2. **Per-(window, signal) residual norm, drift, slew** — re-derived
from the residual matrix using the same arithmetic the engine
would apply at runtime, but on the healthy slice only.
3. **Empirical distribution of healthy variation** — p50 / p90 /
p99 of the residual norm, plus mean and p90 of drift and slew.
Captured in the `HealthyStats` struct.
4. **Per-motif threshold recommendations** — each of the 32
motifs gets a recommended `drift_threshold` and
`slew_threshold` derived from the chosen percentile of the
healthy-window empirical distribution. The default 90th
percentile means: "the bank fires when drift / slew exceed
the top 10% of what we observed under healthy operation."
5. **Recalibrated `slew_delta`** — the
`EngineConfig.slew_delta` field is set to the chosen
percentile of healthy slew, so the engine's per-(window,
signal) slew computation uses your site's noise floor as its
baseline.
The output is a `CalibrationReport` carrying:
- `config: EngineConfig` — the recalibrated engine config
- `motif_recommendations: Vec<MotifThresholdRecommendation>` — per-motif
drift + slew thresholds, with the percentile used and dataset
name as provenance
- `healthy_stats: HealthyStats` — empirical distribution summary
---
## Choosing the percentile
The percentile parameter is the **single most consequential
operator choice** in calibration. It controls the trade-off
between false-positive rate and detection sensitivity:
| 0.50 (p50) | top 50% of healthy variation | aggressive — catches mild drift, more FPs |
| 0.80 (p80) | top 20% | balanced for noisy production traffic |
| **0.90 (p90)** | **top 10%** | **default — conservative starting point** |
| 0.95 (p95) | top 5% | strict — only fires on substantial drift |
| 0.99 (p99) | top 1% | very strict — high-stakes only |
The DSFB-Debug recommendation: start at **0.90**, capture the
typed-confirmed episode count and FP rate on a known-healthy
slice, then tighten to 0.95 if false positives dominate or
relax to 0.80 if you suspect under-detection.
---
## Phase η.3 sensitivity-sweep findings (informative)
Session 18's sensitivity sweep
([docs/audit/sensitivity_sweep.md](audit/sensitivity_sweep.md))

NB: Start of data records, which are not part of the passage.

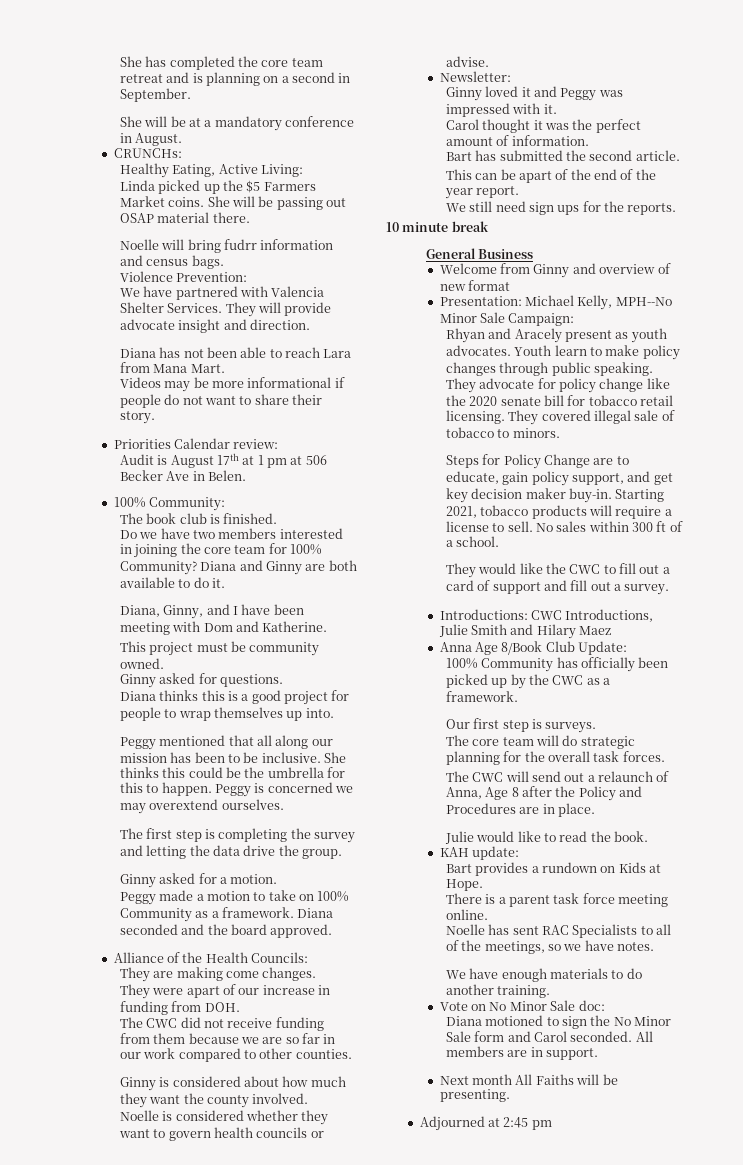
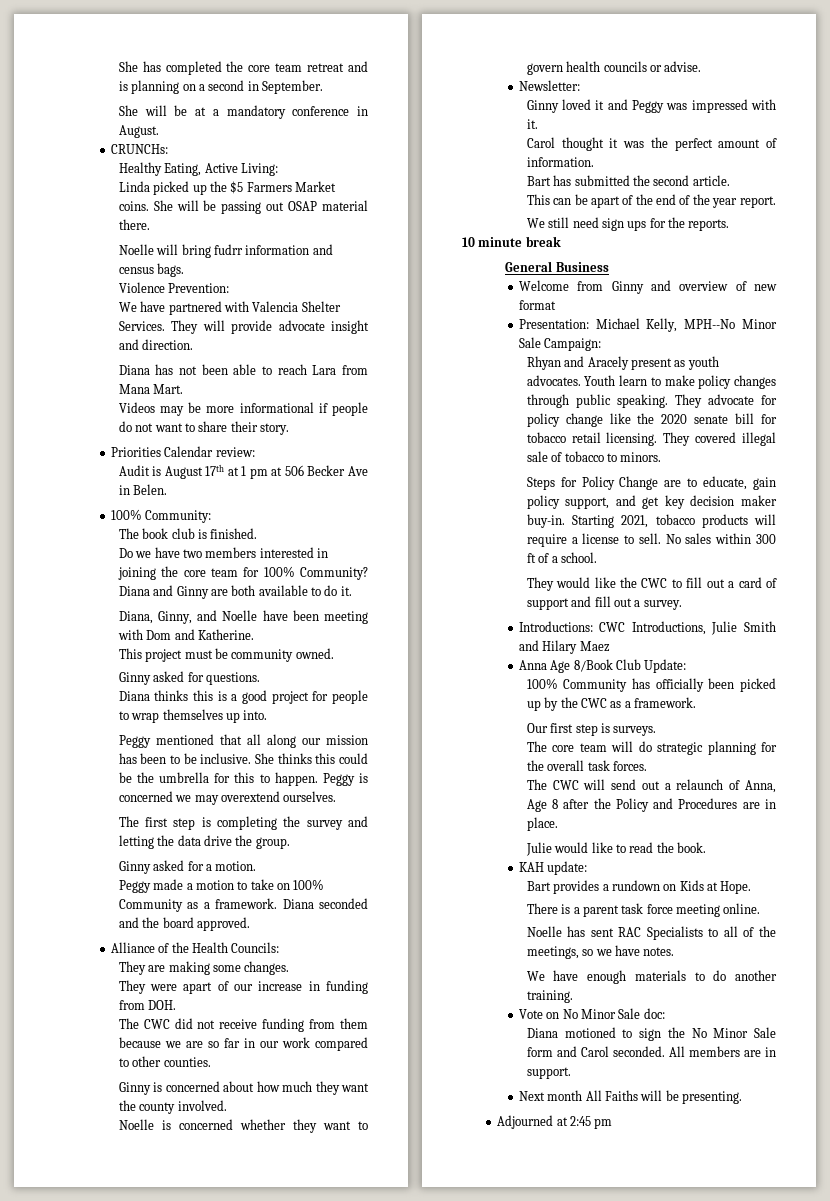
- Diana, Ginny, and I have been meeting with Dom and Katherine.
+ Diana, Ginny, and Noelle have been meeting with Dom and Katherine.
- They are making come changes.
+ They are making some changes.
- Ginny is considered about how much they want the county involved.
+ Ginny is concerned about how much they want the county involved.
- Noelle is considered whether they want to govern health councils or advise.
+ Noelle is concerned whether they want to govern health councils or advise.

varied five hyperparameters one-at-a-time across the 12-fixture
LO-CV surface. Verbatim findings:
| **`min_consensus`** | **dominant lever** — typed-confirmed total moves 6 → 5 → 4 → 3 → 1 as N tightens 1 → 9; FP rate drops 0.354 → 0.205 → 0.159 → 0.132 |
| `margin_gate` | typed count responds 6 → 5 → 4 → 4 → 4 as gate tightens 0.10 → 0.50; FP unchanged |
| `scalar_k` | shallow response — only FP at 2.0 is meaningfully different (0.365 vs 0.354) |
| `cusum_h` | shallow response — FP varies 0.371 → 0.351 across {2, 3, 4, 5, 6} |
| `ewma_lambda` | shallow response — FP varies 0.354 → 0.351 across {0.05, 0.10, 0.20, 0.30, 0.40} |
**Honest empirical reading**: on the public-fixture surface, `min_consensus`
is the parameter that most affects fusion behaviour. The other four
are robust to ±1-2σ ranges; the canonical defaults
(`scalar_k=3.0`, `cusum_h=4.0`, `ewma_lambda=0.2`) work without
site-specific tuning on this surface. **Site-specific calibration
should focus on `min_consensus` first, then per-motif drift / slew
thresholds via this calibration recipe; the remaining parameters
are second-order on this evidence.**
The sensitivity numbers above are bounded to the 12-fixture
public-dataset surface. Partner-data engagements with sharper fault
signatures may surface different sensitivities; the `tests/sensitivity_sweep.rs`
harness re-runs end-to-end on fresh fixture sets in <10 minutes.
---
## Worked example — calibrating against a healthy slice
Suppose you have:
- `healthy_residuals.tsv` — a residual-projection-v2 TSV file with
no labelled faults (the first N windows of a known-healthy span)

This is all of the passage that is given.